The above mentioned metrics are worth tracking consistently. From answer rates and speed-to-answer, which reflect coverage quality, to booking conversion and abandonment rates, which reveal whether that coverage is actually driving outcomes. Reactivation success and insurance workload savings round out the picture on the administrative side. Together, these numbers shift virtual support from a line-item expense into a quantifiable operational investment, one you can defend, optimize, and scale with confidence.

Building a System That Scales

A virtual receptionist isn’t a trendy staffing hack or a stopgap solution for a tight hiring market. Used correctly, it’s a fully functioning operational system that touches nearly every part of how your practice runs and how patients experience your care.
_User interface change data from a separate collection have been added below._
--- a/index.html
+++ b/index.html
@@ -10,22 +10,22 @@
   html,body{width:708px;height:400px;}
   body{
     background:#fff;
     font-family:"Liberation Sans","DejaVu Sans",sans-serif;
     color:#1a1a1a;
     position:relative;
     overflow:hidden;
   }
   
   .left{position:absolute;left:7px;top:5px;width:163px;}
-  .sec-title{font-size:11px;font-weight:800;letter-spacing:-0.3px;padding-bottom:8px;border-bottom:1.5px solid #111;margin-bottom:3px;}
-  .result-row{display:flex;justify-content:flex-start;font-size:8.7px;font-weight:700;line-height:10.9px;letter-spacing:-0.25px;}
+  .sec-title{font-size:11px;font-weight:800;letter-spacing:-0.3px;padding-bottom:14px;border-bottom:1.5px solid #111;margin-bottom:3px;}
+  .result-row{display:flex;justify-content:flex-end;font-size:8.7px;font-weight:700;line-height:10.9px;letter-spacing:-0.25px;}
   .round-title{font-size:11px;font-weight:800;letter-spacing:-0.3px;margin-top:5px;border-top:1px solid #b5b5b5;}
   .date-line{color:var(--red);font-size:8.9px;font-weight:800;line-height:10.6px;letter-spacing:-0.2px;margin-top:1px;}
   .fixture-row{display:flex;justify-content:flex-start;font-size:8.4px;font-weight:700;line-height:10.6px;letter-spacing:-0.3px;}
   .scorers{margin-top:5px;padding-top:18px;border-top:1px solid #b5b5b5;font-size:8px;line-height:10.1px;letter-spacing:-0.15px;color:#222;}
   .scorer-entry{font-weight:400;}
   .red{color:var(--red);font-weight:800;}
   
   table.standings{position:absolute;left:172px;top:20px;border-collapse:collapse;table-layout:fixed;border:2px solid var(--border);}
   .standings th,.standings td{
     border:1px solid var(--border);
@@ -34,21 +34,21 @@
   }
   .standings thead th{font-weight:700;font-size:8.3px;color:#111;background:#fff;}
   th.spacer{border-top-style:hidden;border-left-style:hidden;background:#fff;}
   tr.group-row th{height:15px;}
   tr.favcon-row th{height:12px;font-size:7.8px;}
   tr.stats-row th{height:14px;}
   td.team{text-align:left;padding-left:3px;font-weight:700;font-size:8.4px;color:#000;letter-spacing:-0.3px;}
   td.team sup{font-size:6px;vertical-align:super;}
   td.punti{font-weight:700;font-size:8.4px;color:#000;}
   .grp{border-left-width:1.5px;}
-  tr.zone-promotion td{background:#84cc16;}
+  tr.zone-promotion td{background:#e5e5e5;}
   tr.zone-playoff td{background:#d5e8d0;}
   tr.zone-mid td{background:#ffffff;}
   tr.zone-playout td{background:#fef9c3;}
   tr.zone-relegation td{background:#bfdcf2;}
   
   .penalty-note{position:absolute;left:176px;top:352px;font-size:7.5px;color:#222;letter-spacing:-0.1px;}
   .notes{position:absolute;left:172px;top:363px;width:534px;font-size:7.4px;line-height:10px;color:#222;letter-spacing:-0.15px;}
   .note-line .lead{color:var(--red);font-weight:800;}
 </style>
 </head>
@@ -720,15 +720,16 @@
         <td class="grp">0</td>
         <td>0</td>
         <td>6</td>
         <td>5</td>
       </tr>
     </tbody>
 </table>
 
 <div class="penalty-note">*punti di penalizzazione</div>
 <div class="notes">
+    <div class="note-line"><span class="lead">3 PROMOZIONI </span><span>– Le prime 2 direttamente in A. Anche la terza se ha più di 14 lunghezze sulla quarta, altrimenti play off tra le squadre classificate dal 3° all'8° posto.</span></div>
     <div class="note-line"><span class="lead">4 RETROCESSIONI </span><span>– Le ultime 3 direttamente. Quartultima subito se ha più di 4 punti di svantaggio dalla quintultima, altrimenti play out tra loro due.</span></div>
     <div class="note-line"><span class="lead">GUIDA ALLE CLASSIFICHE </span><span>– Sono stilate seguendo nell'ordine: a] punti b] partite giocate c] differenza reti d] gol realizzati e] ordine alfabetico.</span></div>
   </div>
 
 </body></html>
Done right, it means more calls answered before they roll to voicemail and disappear. It means your front desk team isn’t juggling seven things at once, making small errors that quietly cost you patients and revenue. It means follow-ups actually happen on time, every time because there’s a designated person whose entire focus is the phone, not the waiting room. It means your schedule stays full, your gaps get filled, and your cancellation list gets worked the way it should be. And perhaps most importantly, it means patients feel heard and taken care of from the very first interaction, before they ever walk through your door.

And if you do it the way Rebecca describes: clear lanes, real training, real SOPs, it stops feeling like “one more thing to manage” and starts functioning as the quiet engine running in the background, steadily converting inquiries into appointments, protecting the patient experience, and giving your in-house team the space to actually do their best work. That’s not a staffing shortcut. That’s infrastructure.